For --out=<path> exports with 10⁵+ rows × ~200 bytes ≈ tens of MB (and worst-case multi-million-row exports at hundreds of MB), the write blocks the worker for 100-500 ms. During that window, the IPC accept loop, stats heartbeat, per-shard journal loops, idle-demote controller, and memory-pressure subscriber all stall on the same worker.

Fix

Wrap write_rows_to_file in tokio::task::block_in_place.

Why block_in_place and not spawn_blocking: the Err arm of write_result falls through to the IPC payload-building path and reuses filtered_rowsspawn_blocking would force either an expensive clone of the (potentially millions-of-rows) Vec<DisplayRow> or an invasive Arc<Vec<DisplayRow>> refactor. block_in_place keeps the existing borrow shape, just tells the multi-threaded runtime to migrate other tasks off this worker for the duration.

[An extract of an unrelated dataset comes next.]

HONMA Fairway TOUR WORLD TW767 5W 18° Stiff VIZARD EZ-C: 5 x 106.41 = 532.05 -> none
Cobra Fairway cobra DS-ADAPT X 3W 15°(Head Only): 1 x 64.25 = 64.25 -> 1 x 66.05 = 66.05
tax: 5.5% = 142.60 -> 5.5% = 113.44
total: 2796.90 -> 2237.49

Runtime safety: the daemon uses #[tokio::main] (default multi-threaded runtime; see crates/uffs-daemon/src/main.rs:119). block_in_place requires multi-threaded and panics on current_thread. The two new_current_thread instances in crates/uffs-daemon/src/ipc/windows_unix_bridge.rs:183,237 are separate helper threads driving bridge I/O — not the main runtime hosting async fn search.

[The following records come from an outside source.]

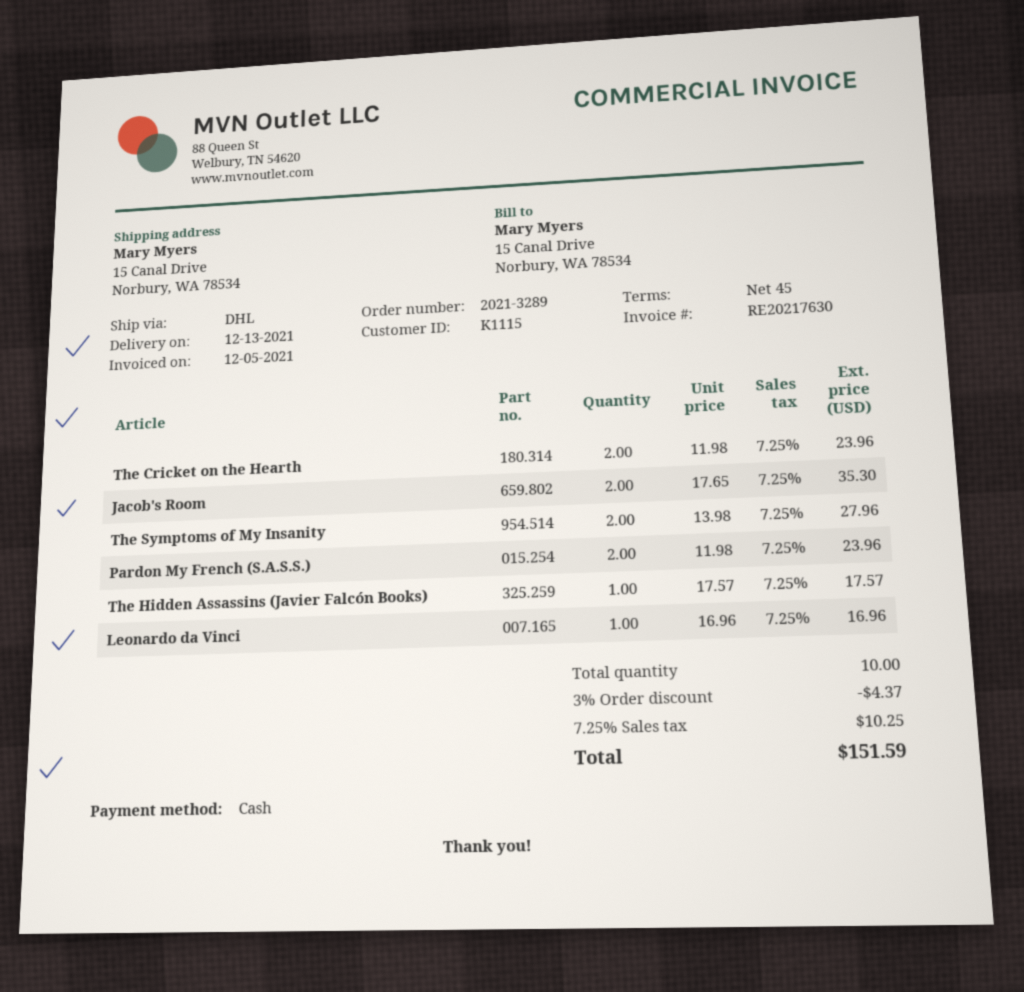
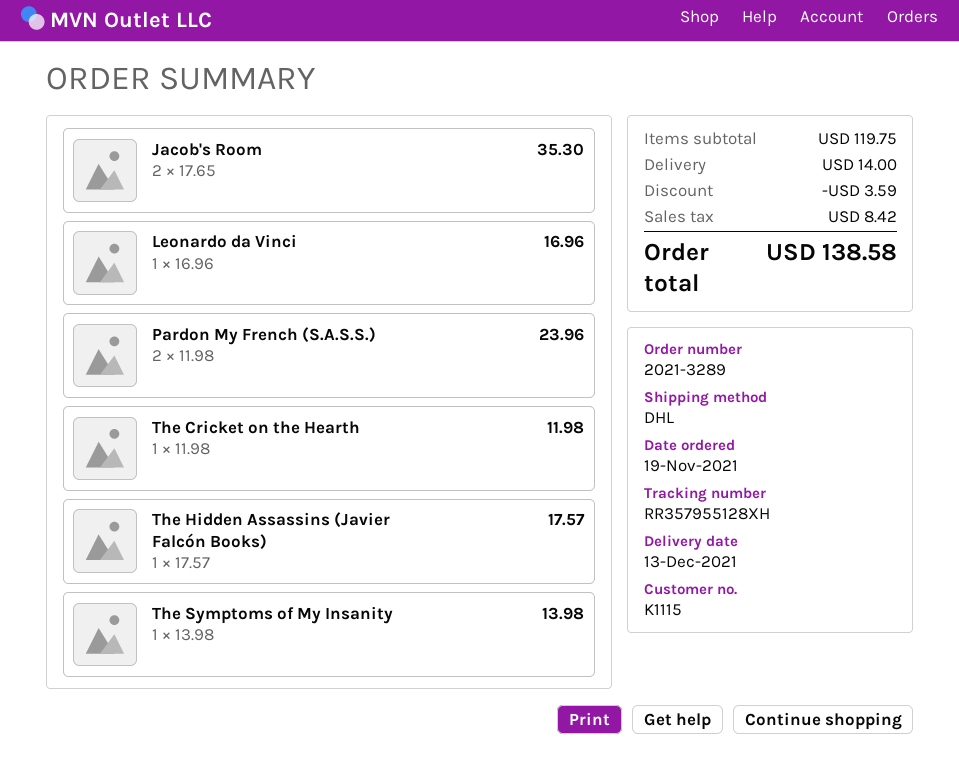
The Cricket on the Hearth: 2 x 11.98 = 23.96 -> 1 x 11.98 = 11.98
The Symptoms of My Insanity: 2 x 13.98 = 27.96 -> 1 x 13.98 = 13.98
discount: 4.37 -> 3.59
shipping: none -> 14.00
tax: 10.25 -> 8.42
total: 151.59 -> 138.58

// Phase 10f: `write_rows_to_file` does sync `File::create` +
// buffered `write_all` + `rename` on the tokio runtime
// thread.  For large result sets (10⁵+ rows × ~200 bytes ≈
// tens of MB), the write blocks for tens-to-hundreds of ms;
// `block_in_place` tells the multi-threaded runtime to move
// other tasks off this worker for the duration so the IPC
// accept loop, stats heartbeat, and per-shard journal loops
// keep making progress.  Cheaper than `spawn_blocking` here
// because the `Err` arm falls through to the IPC path and
// reuses `filtered_rows` — `spawn_blocking` would force an
// expensive clone or an `Arc<Vec<DisplayRow>>` refactor.
let write_result = tokio::task::block_in_place(|| {
    Self::write_rows_to_file(&filtered_rows, output_path, &output_config)
});

Hand-audit summary

14 candidate files flagged by scripts/dev/concurrency_audit.sh §8. Hand-audit classification:

  • 13 sites justified as (b) sync helper / startup-once / Drop / CLI one-shot — PID-file ops in lifecycle.rs; stale-socket cleanup in ipc.rs / windows_unix_bridge.rs; tracing dir setup; CLI command handlers in uffs-mft/src/commands/windows/*.rs and uffs-mcp/src/process.rs; std::thread::sleep in a dedicated std::thread::spawn watchdog (not async).
  • 1 real prod hazard — fixed here.

Soft stylistic notes (not fixed; deferred):

  • windows_unix_bridge.rs:43 — could move stale-socket cleanup into a sync helper for consistency with the Unix path.
  • connect.rs:736 — could swap std::fs::read_to_stringtokio::fs::read_to_string(...).await on the client shutdown path.
  • mcp/process.rs:229,255 — could swap std::thread::sleeptokio::time::sleep(...).await in async fn mcp_reload.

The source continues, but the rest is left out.